EXERCISE INSTRUCTIONS: Give every entry below again, exactly as written, and skip the images.

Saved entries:
************

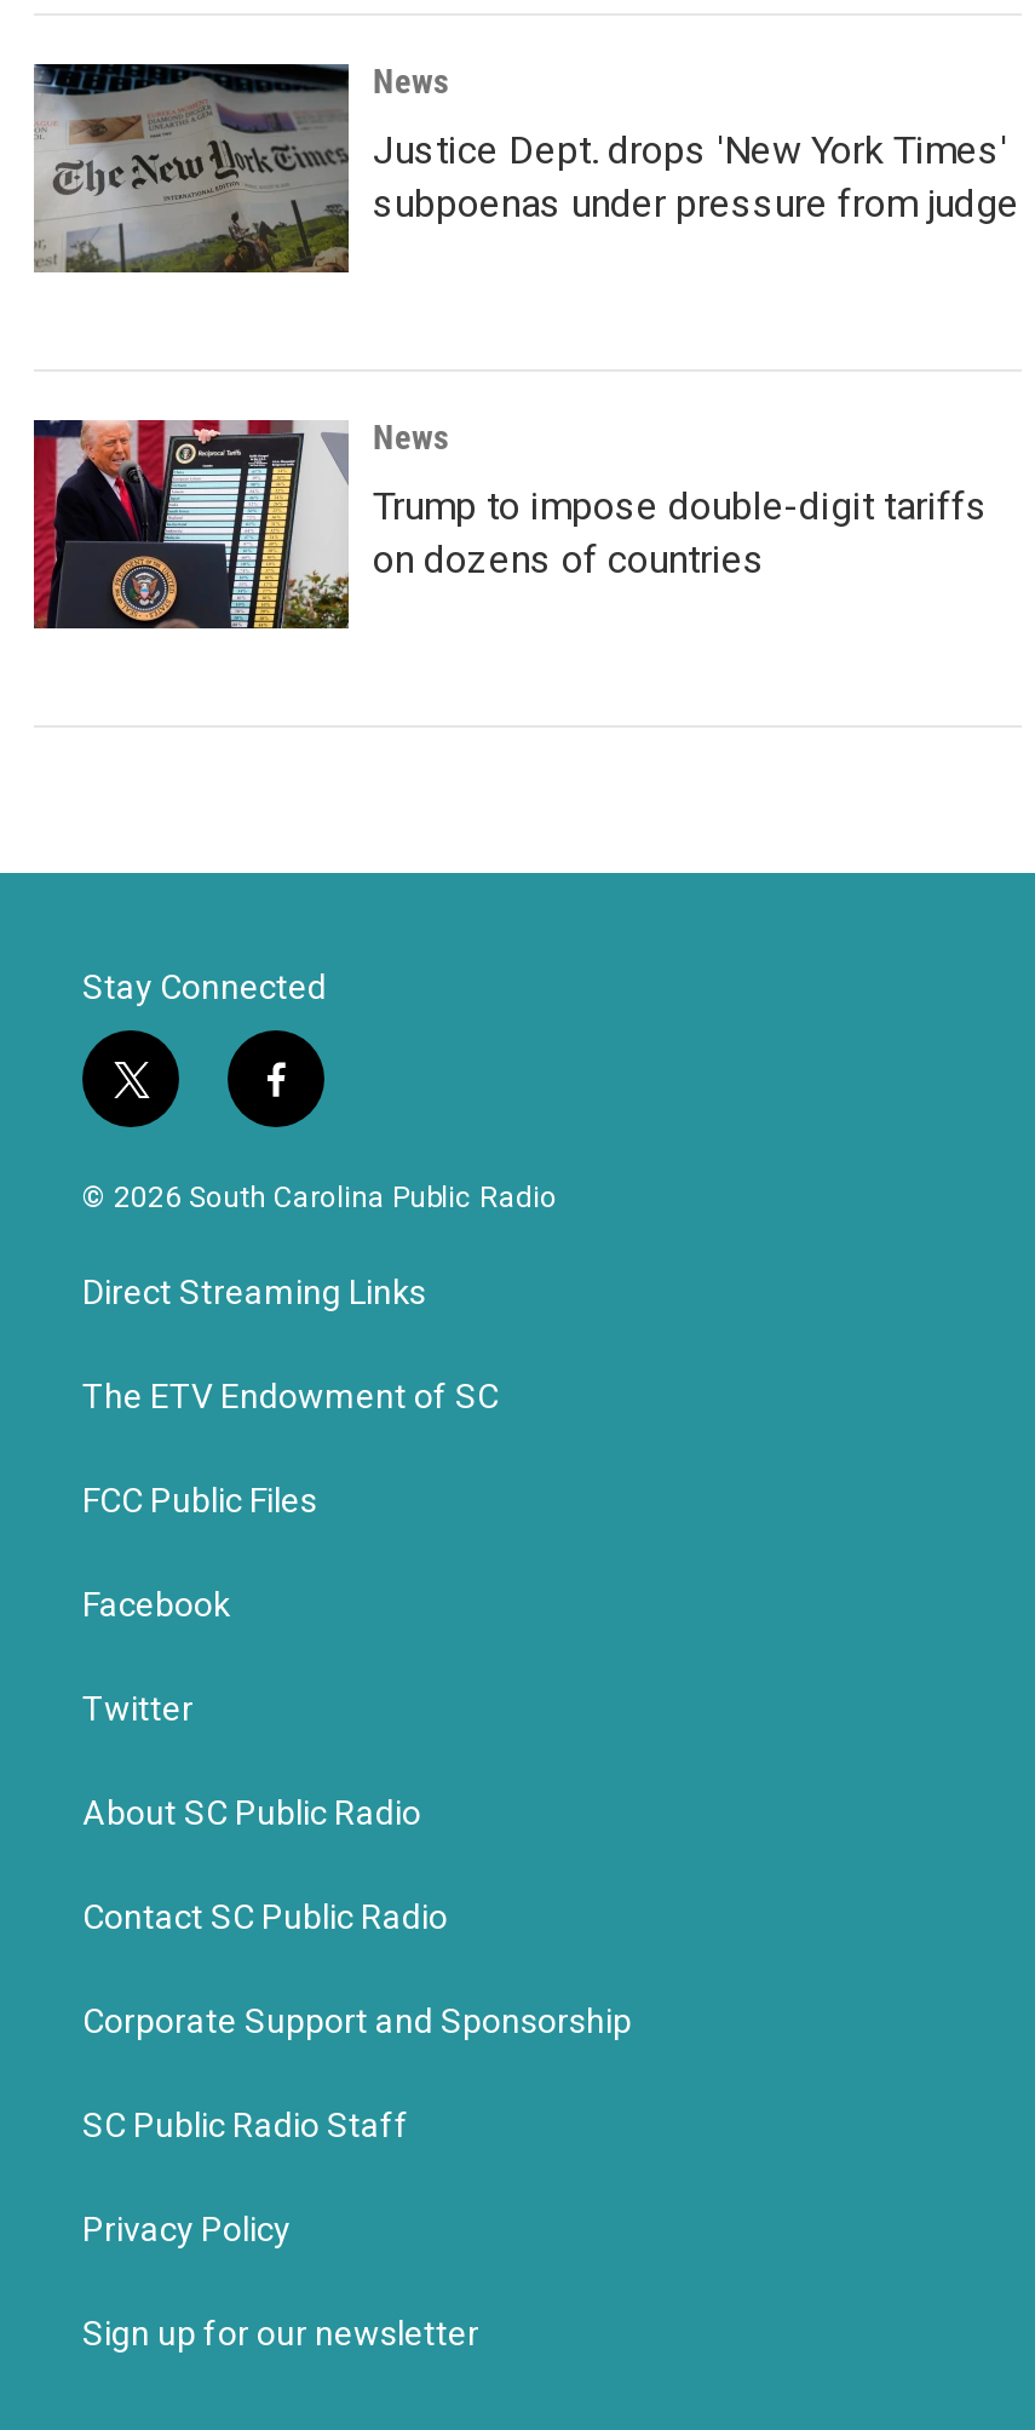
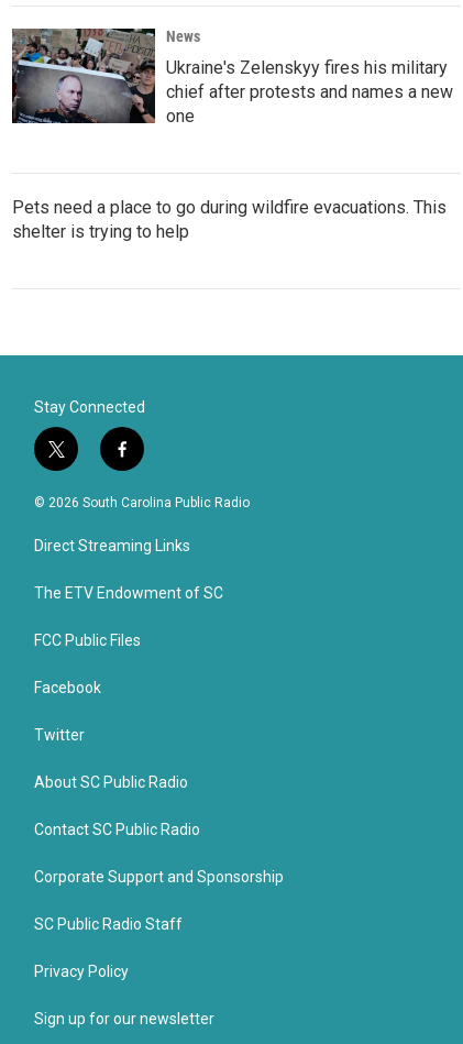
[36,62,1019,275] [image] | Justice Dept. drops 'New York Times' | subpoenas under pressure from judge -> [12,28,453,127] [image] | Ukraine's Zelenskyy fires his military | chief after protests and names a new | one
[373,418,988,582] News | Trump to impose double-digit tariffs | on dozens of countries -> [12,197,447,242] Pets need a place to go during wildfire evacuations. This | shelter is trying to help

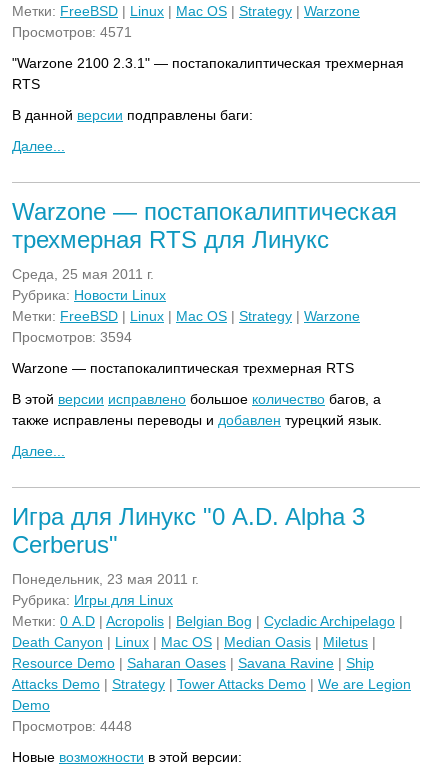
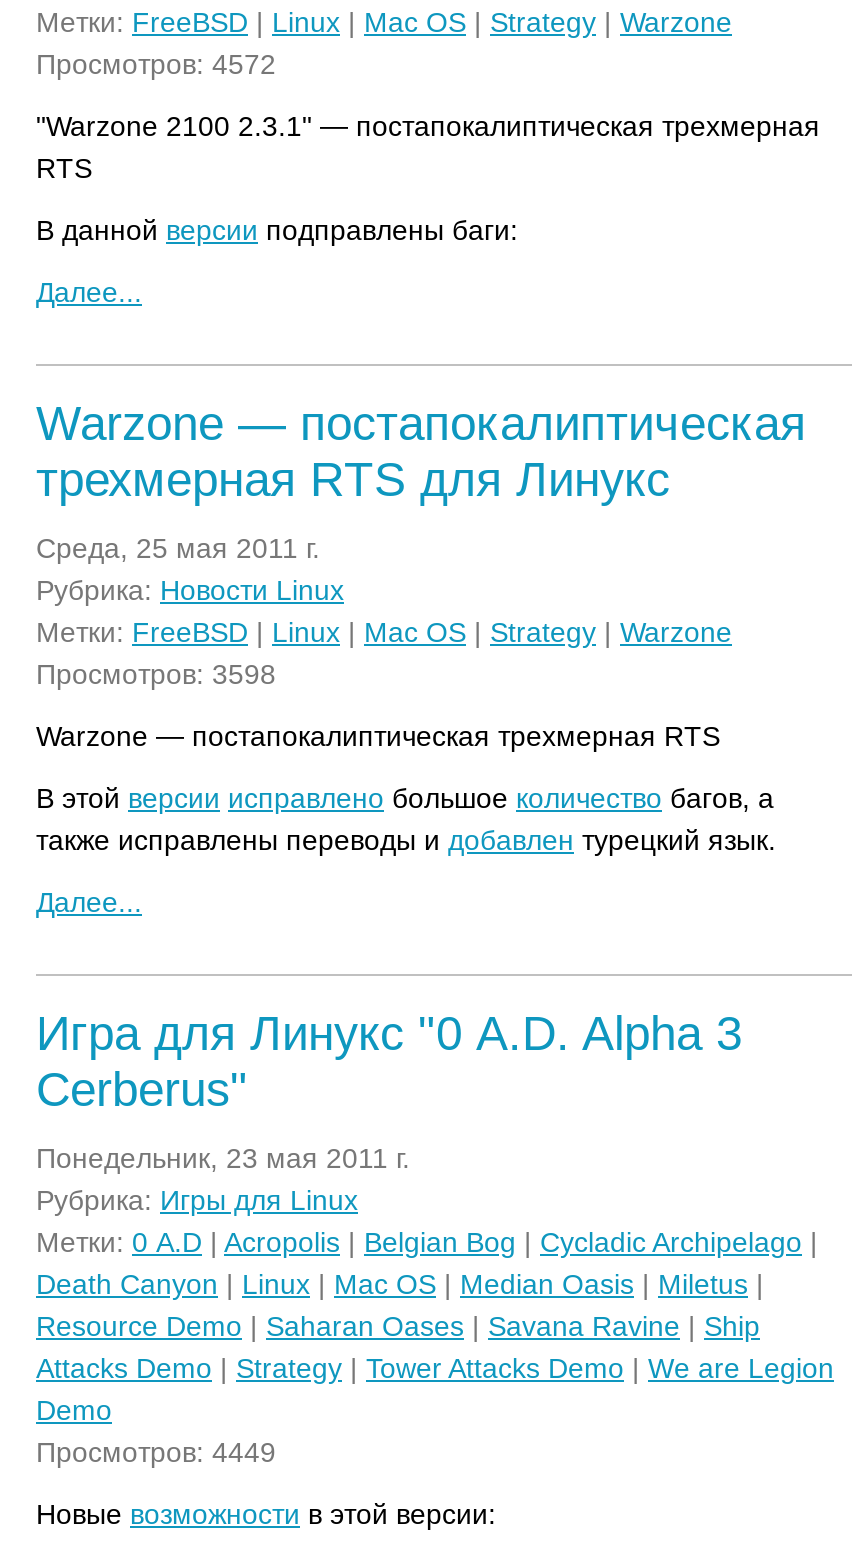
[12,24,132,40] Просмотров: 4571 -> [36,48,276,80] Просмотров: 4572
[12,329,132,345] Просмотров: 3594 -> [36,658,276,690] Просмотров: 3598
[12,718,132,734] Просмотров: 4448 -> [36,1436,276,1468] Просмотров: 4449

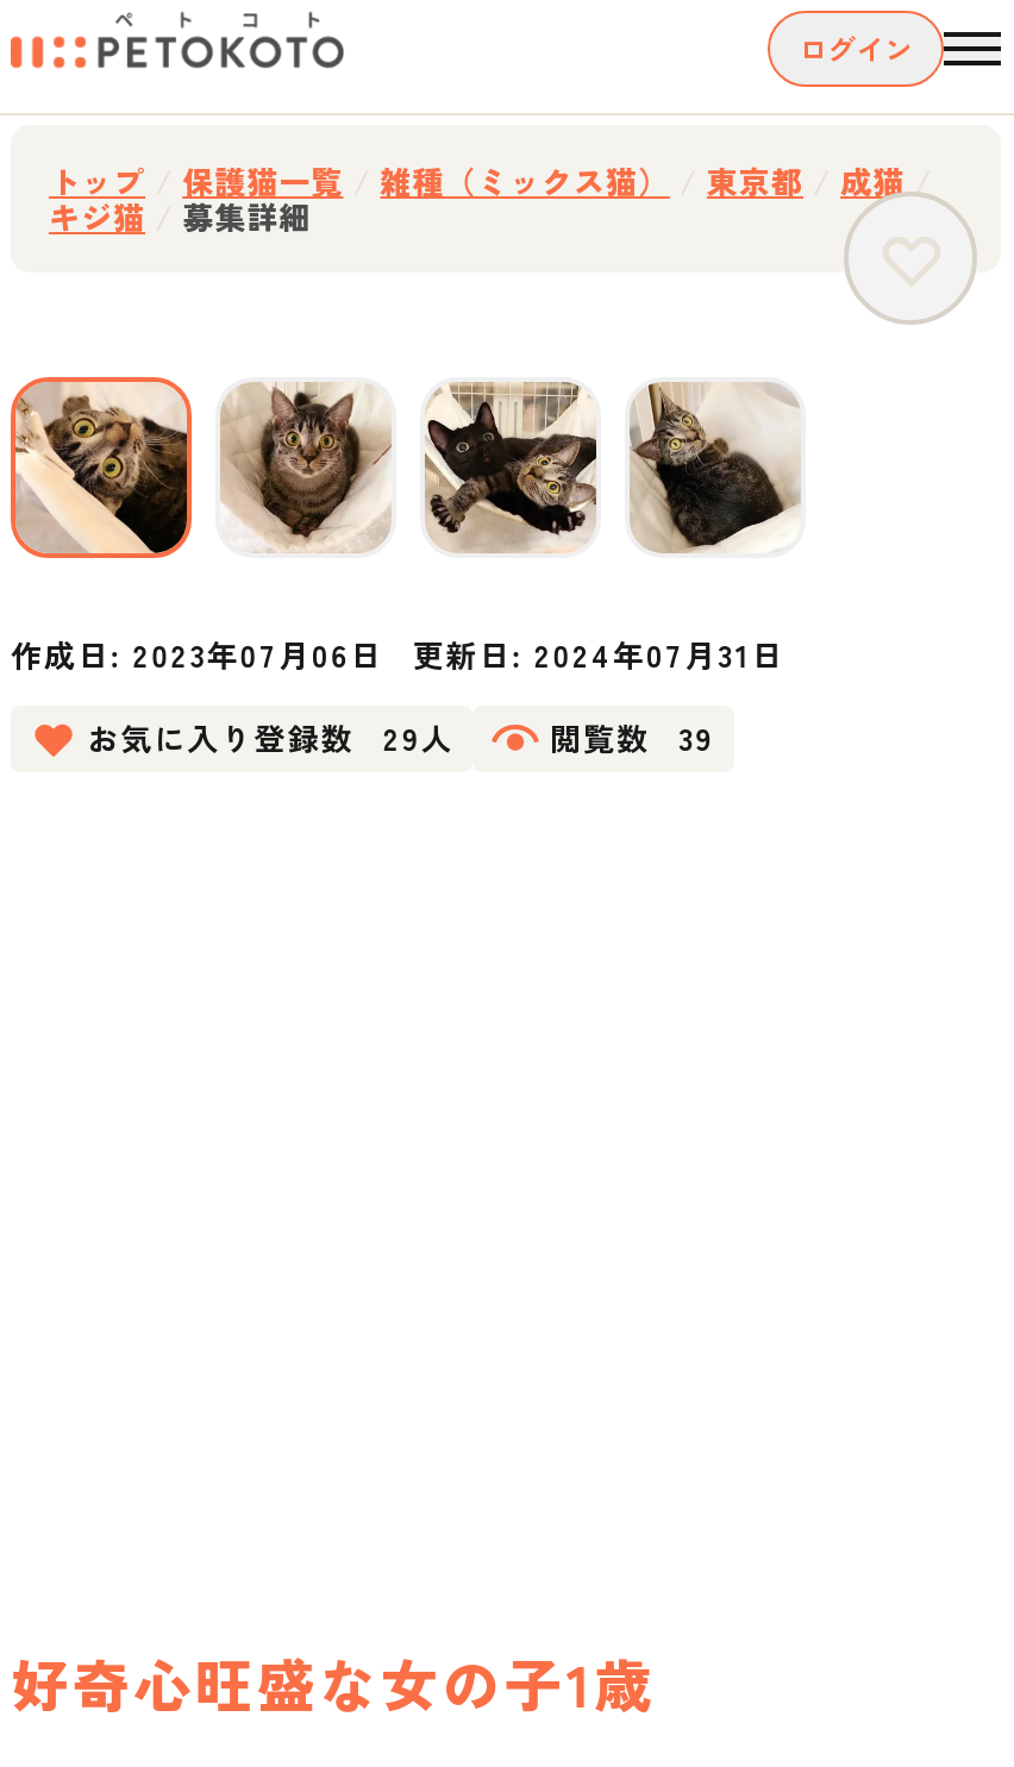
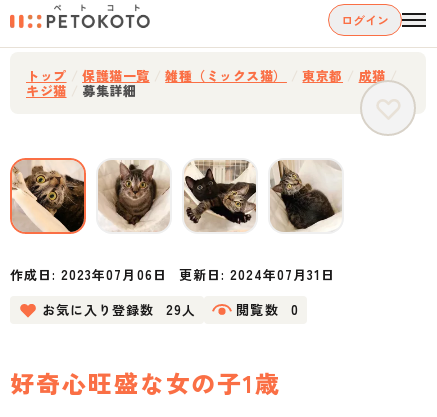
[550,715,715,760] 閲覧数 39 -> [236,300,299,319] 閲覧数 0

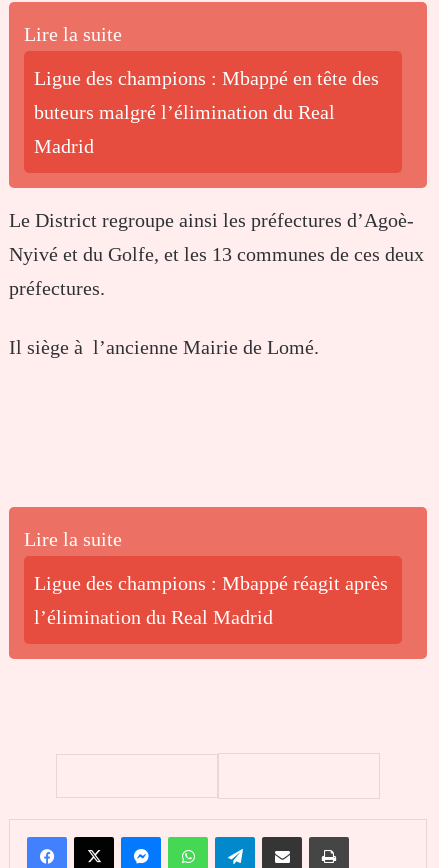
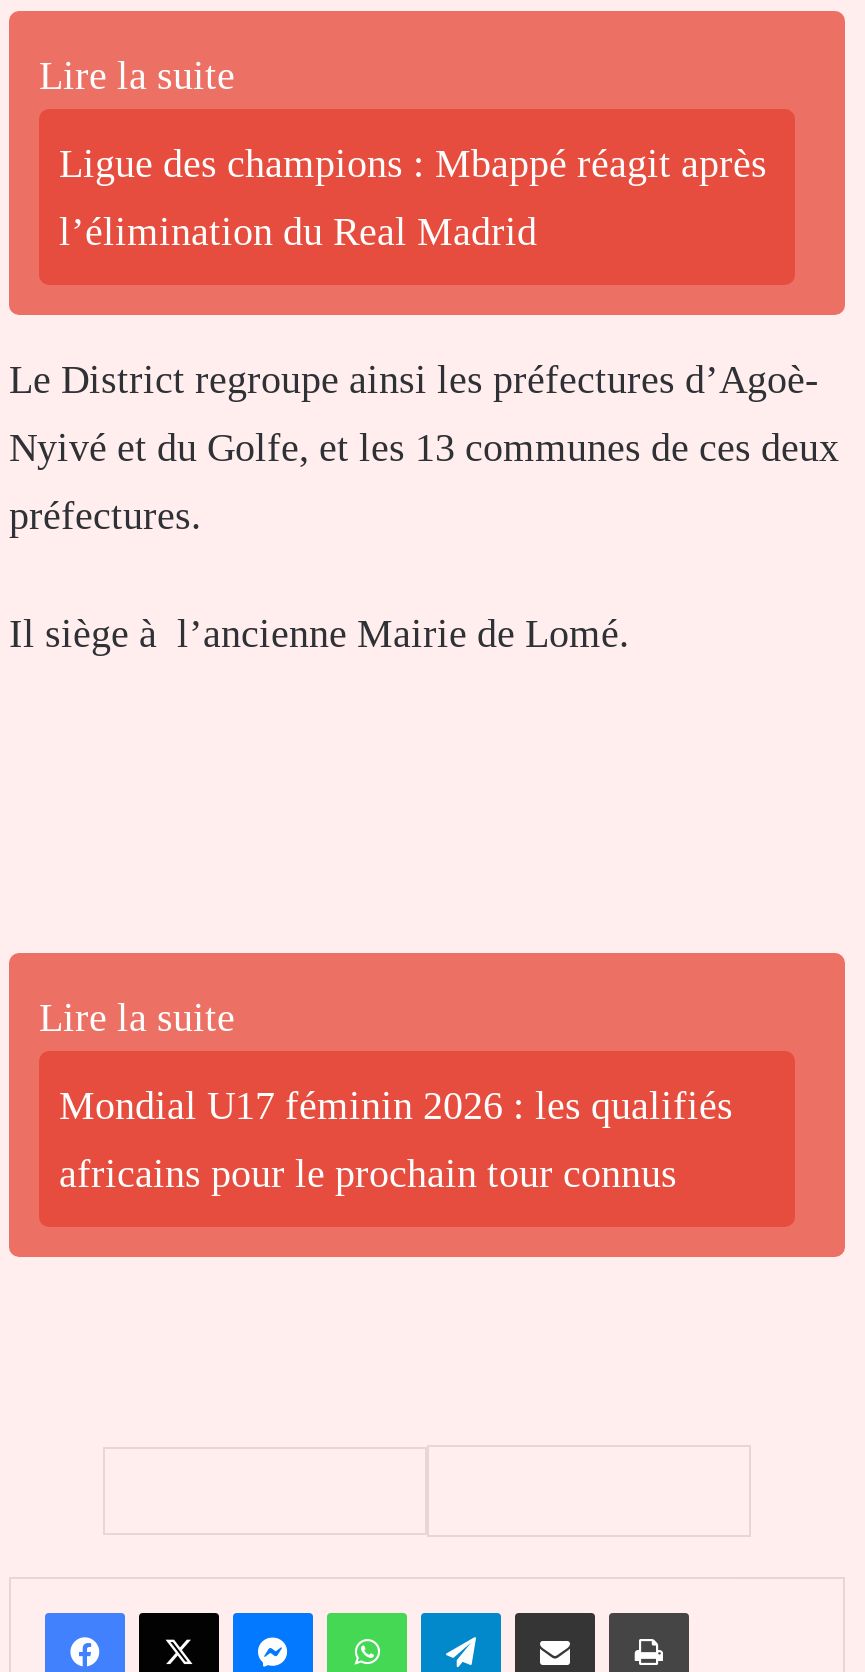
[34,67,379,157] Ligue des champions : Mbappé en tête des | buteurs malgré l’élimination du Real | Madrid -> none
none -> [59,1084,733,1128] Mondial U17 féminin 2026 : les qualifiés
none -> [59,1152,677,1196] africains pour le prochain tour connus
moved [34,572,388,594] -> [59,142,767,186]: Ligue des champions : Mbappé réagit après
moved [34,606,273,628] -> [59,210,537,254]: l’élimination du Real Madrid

************

ANSWER TO THE EXERCISE:
[36,62,1019,275] [image] | Justice Dept. drops 'New York Times' | subpoenas under pressure from judge -> [12,28,453,127] [image] | Ukraine's Zelenskyy fires his military | chief after protests and names a new | one
[373,418,988,582] News | Trump to impose double-digit tariffs | on dozens of countries -> [12,197,447,242] Pets need a place to go during wildfire evacuations. This | shelter is trying to help

[12,24,132,40] Просмотров: 4571 -> [36,48,276,80] Просмотров: 4572
[12,329,132,345] Просмотров: 3594 -> [36,658,276,690] Просмотров: 3598
[12,718,132,734] Просмотров: 4448 -> [36,1436,276,1468] Просмотров: 4449

[550,715,715,760] 閲覧数 39 -> [236,300,299,319] 閲覧数 0

[34,67,379,157] Ligue des champions : Mbappé en tête des | buteurs malgré l’élimination du Real | Madrid -> none
none -> [59,1084,733,1128] Mondial U17 féminin 2026 : les qualifiés
none -> [59,1152,677,1196] africains pour le prochain tour connus
moved [34,572,388,594] -> [59,142,767,186]: Ligue des champions : Mbappé réagit après
moved [34,606,273,628] -> [59,210,537,254]: l’élimination du Real Madrid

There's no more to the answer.